Freckles are areas of increased melanin pigmentation. They are more common in children and those with red hair, and fair skin. This model uses freckles in adulthood as a risk factor (RR=2.05) 6. Childhood studies report higher relative risks.

Freckles reflect melanocyte overactivity as a result of UV exposure. They fade in the winter months. They must be distinguished from solar lentigines which persist indefinitely and result from a severe sunburn or chronic solar damage. Freckle density is greater with proximity to the equator, hence there is a correlation with latitude6.

Melanoma risk increases with freckle density, usually assessed on the shoulders and upper back. This risk is independent of the risk associated with naevi, phenotype and phototype.

Hair colour was selected for this risk model as an easily assessed phenotypic characteristic. Red hair has also been shown to be the phenotypic trait best representing the presence of MC1R variants, a known genetic marker of melanoma risk 5.

This is most accurately assessed by considering hair colour at age 20. Redheads are at greatest risk with almost three times the risk of darker haired people. Blond or fair haired people have 1.5 times the risk 6.

The risk of developing a second melanoma is in the order of 0.5% per year (or 4.5% risk over 10 years)12. Risk for a further melanoma increases progressively with increasing numbers of primary melanomas. Following 2 primary melanomas the risk for a third is of the order of 3% per year.

The risk of a second melanoma is higher in males over 70. Incidence of second primaries also peaks around the ages of 25-34, which may reflect the association with cases of familial melanoma. Those diagnosed with their first melanoma before age 45 have about twice the risk of a second primary as the older group. It has been reported that 10.5% people with multiple melanoma have a positive family history.

From the few studies available, it is difficult to assess the extent to which past history acts as an independent risk factor. There is evidence that it is a strong risk factor and we felt it was important to include it in this model. In the context of the other six predictors, however, its effect may be over-stated. While this impacts on absolute risk prediction it has little or no bearing on the model's ability to discriminate between individuals of high and low risk.

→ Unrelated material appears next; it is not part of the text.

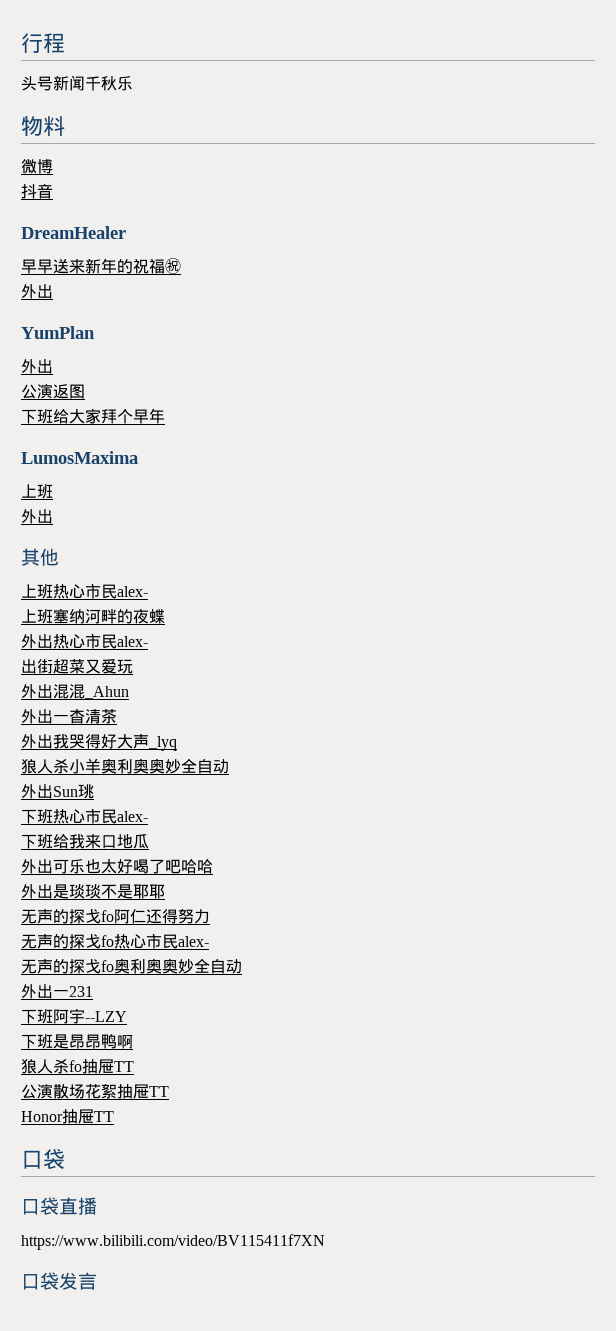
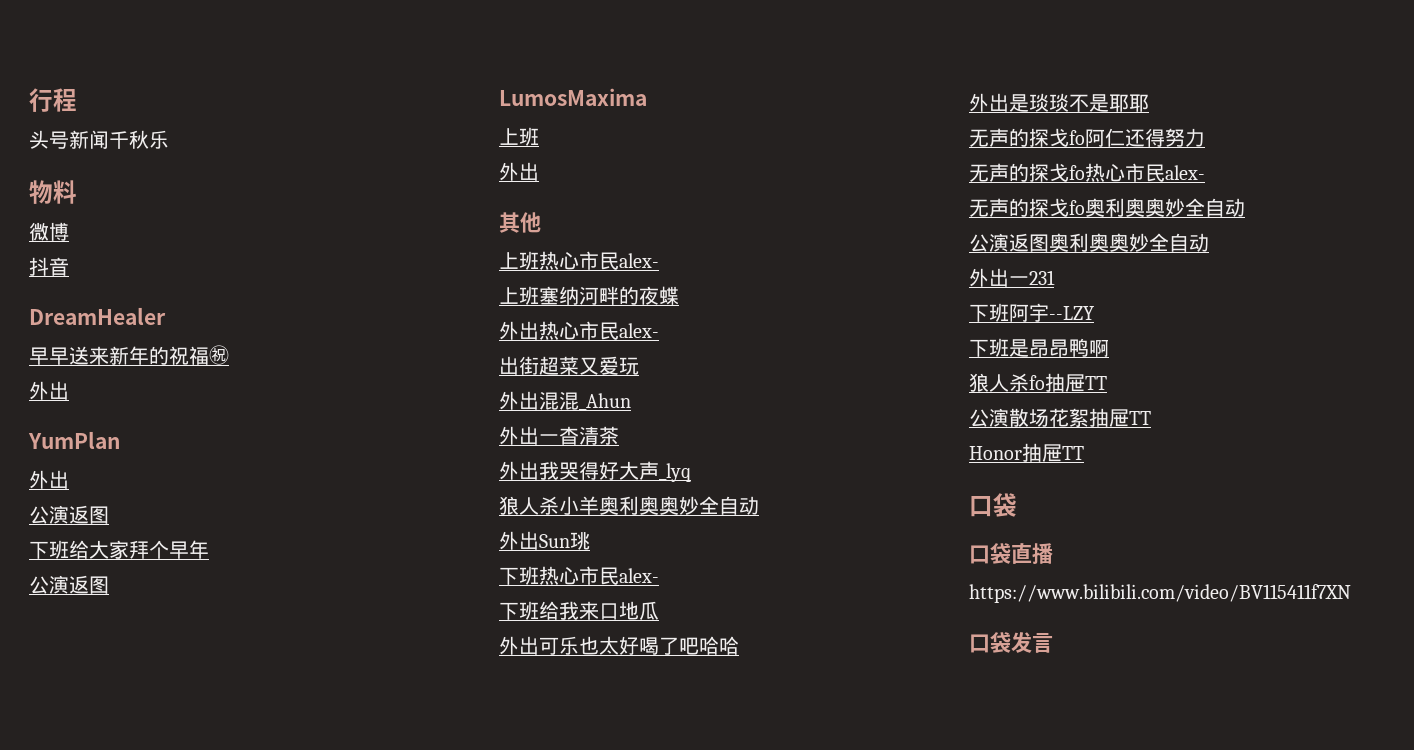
  下班给大家拜个早年
+ 公演返图
+ 公演返图奥利奥奥妙全自动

A large Basal cell carcinoma (BCC) on the back with a smaller BCC below it

A Squamous cell carcinoma (SCC) on the ear

Basal cell carcinomas are the most common malignancy in white populations. Both basal cell and squamous cell carcinomas are important risk factors for melanoma. They share common risk factors with melanoma, specifically sun exposure and phenotype. A shared pathway of induction is likely. UV radiation causes DNA damage and mutations in tumour suppressor and proto-oncogenes responsible for unrestricted cell turnover.

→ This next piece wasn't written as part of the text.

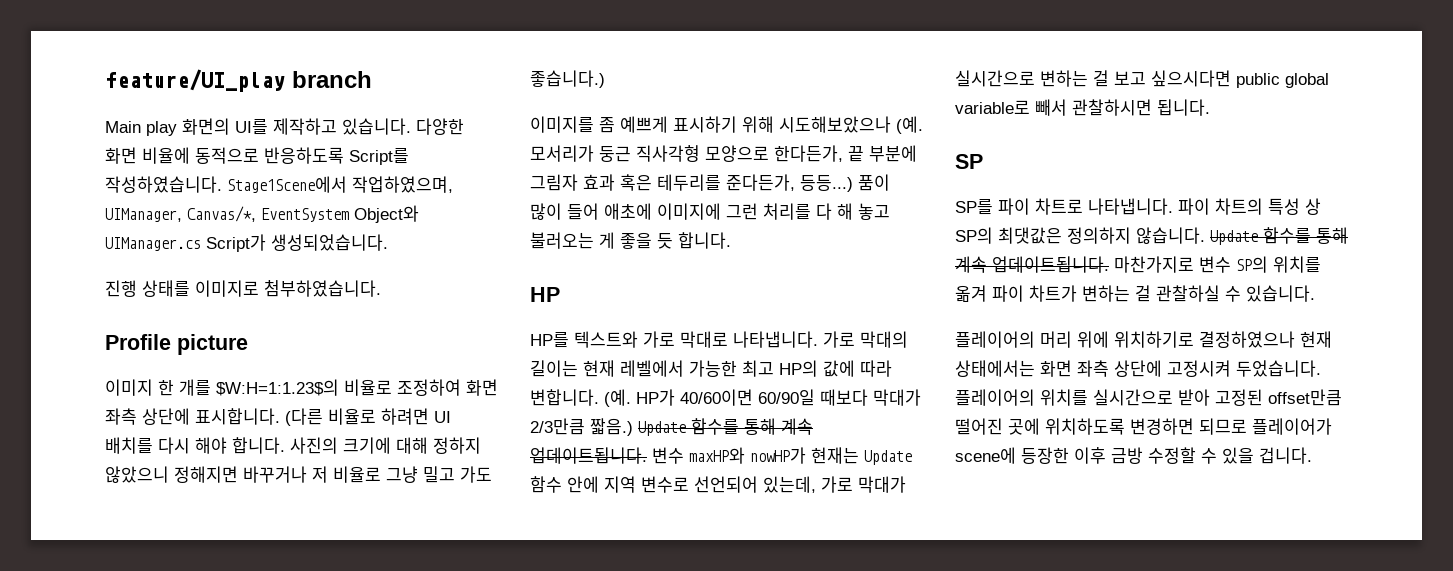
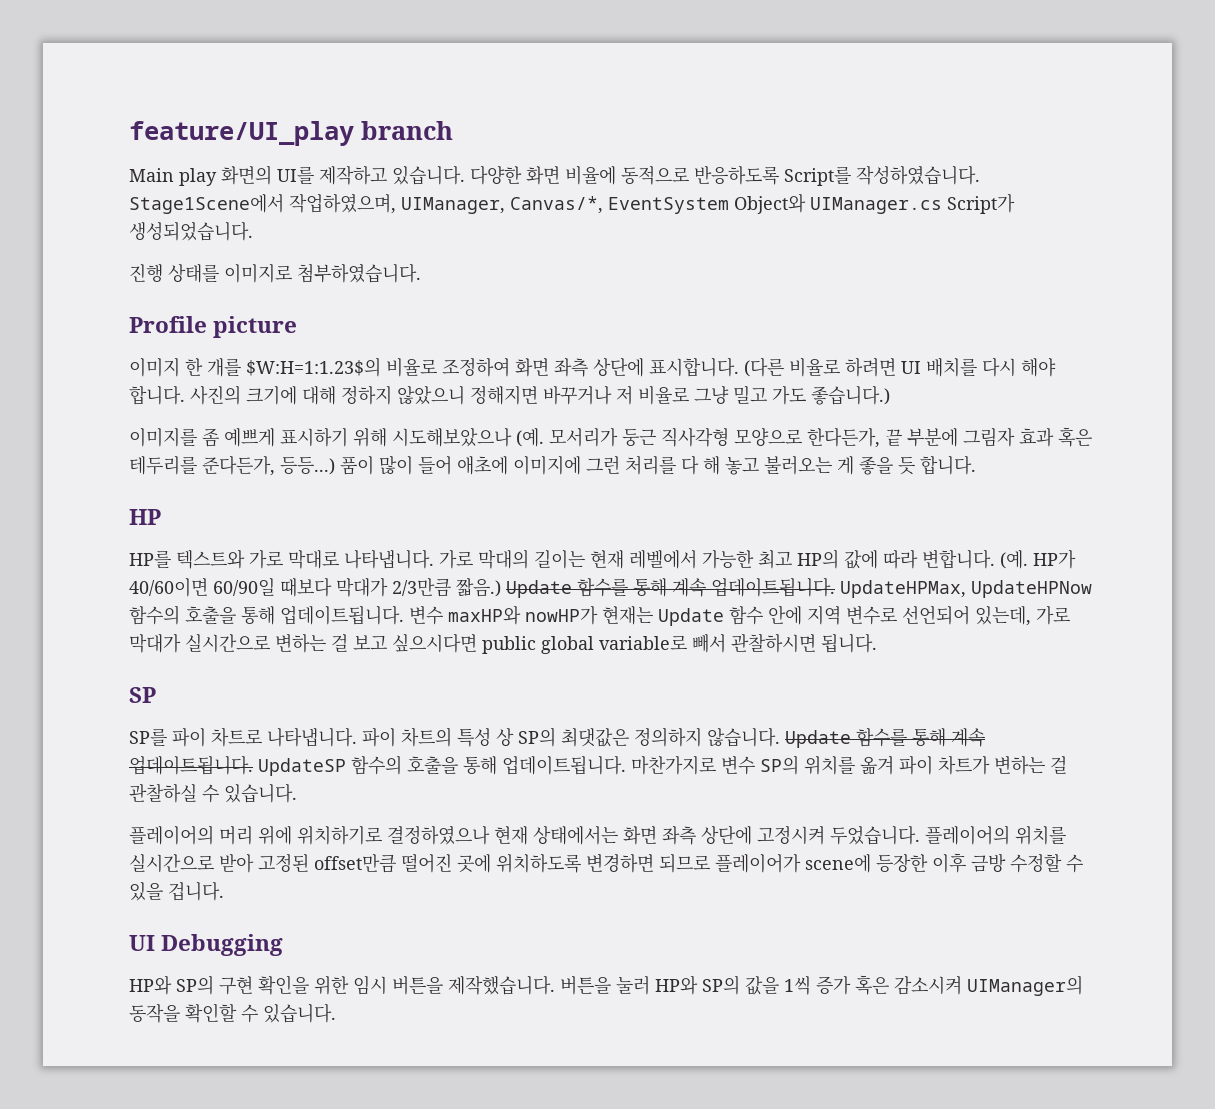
+ UpdateHPMax, UpdateHPNow 함수의 호출을 통해 업데이트됩니다.
+ UpdateSP 함수의 호출을 통해 업데이트됩니다.
+ UI Debugging
+ HP와 SP의 구현 확인을 위한 임시 버튼을 제작했습니다. 버튼을 눌러 HP와 SP의 값을 1씩 증가 혹은 감소시켜 UIManager의 동작을 확인할 수 있습니다.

Family history is a complex risk factor for melanoma. It is difficult to tease out the proportion of risk that can be attributed to susceptibility genes versus pigmentary characteristics (also genetically determined) and environmental factors. Despite this, studies consistently show that melanoma in a first degree relative (parent, sibling, child) increases risk of melanoma approximately 2 fold 6.

Melanoma risk increases with increasing numbers of affected family members. Individuals with known mutations that predispose to melanoma make up a small proportion (around 2%) of individuals with a positive family history.

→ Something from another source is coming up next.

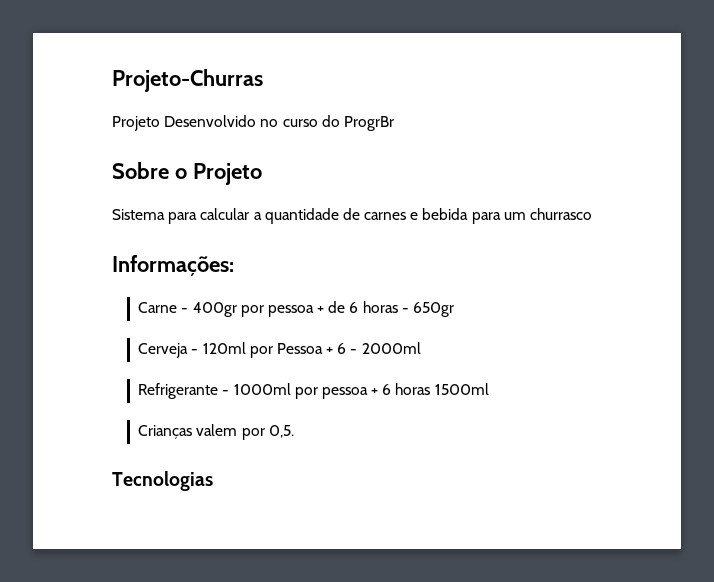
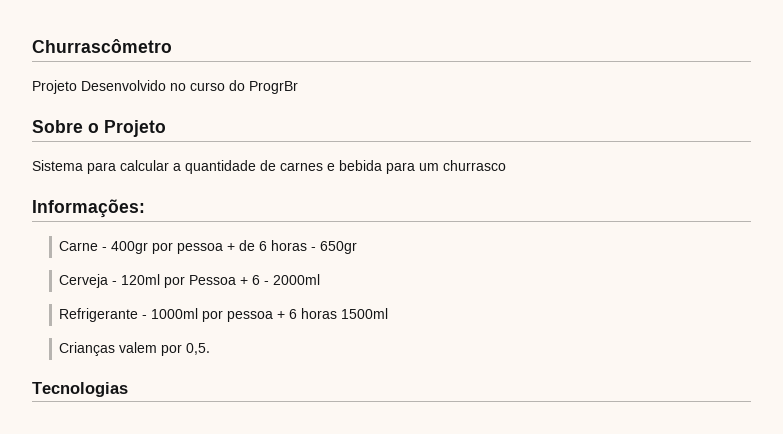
- Projeto-Churras
+ Churrascômetro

There are two main tumour suppressor genes linked with susceptibility to melanoma. Mutations in CDKN2A may be found in 25 to 40% of members of melanoma-prone families, with CDK4 mutations much less common. An Australian study found mutations in CDKN2A in 10.3% of a high risk population, and estimated that only 0.2% of melanomas in Australia were due to CDKN2A mutations8. The likelihood of finding a mutation in CDKN2A rises from about 5% in families with 2 affected members, to 20-40% if 3 or more family members are affected 9. Furthermore, residence in areas with high rates of melanoma significantly increases the penetrance (ie. probability of developing melanoma amongst mutation carriers).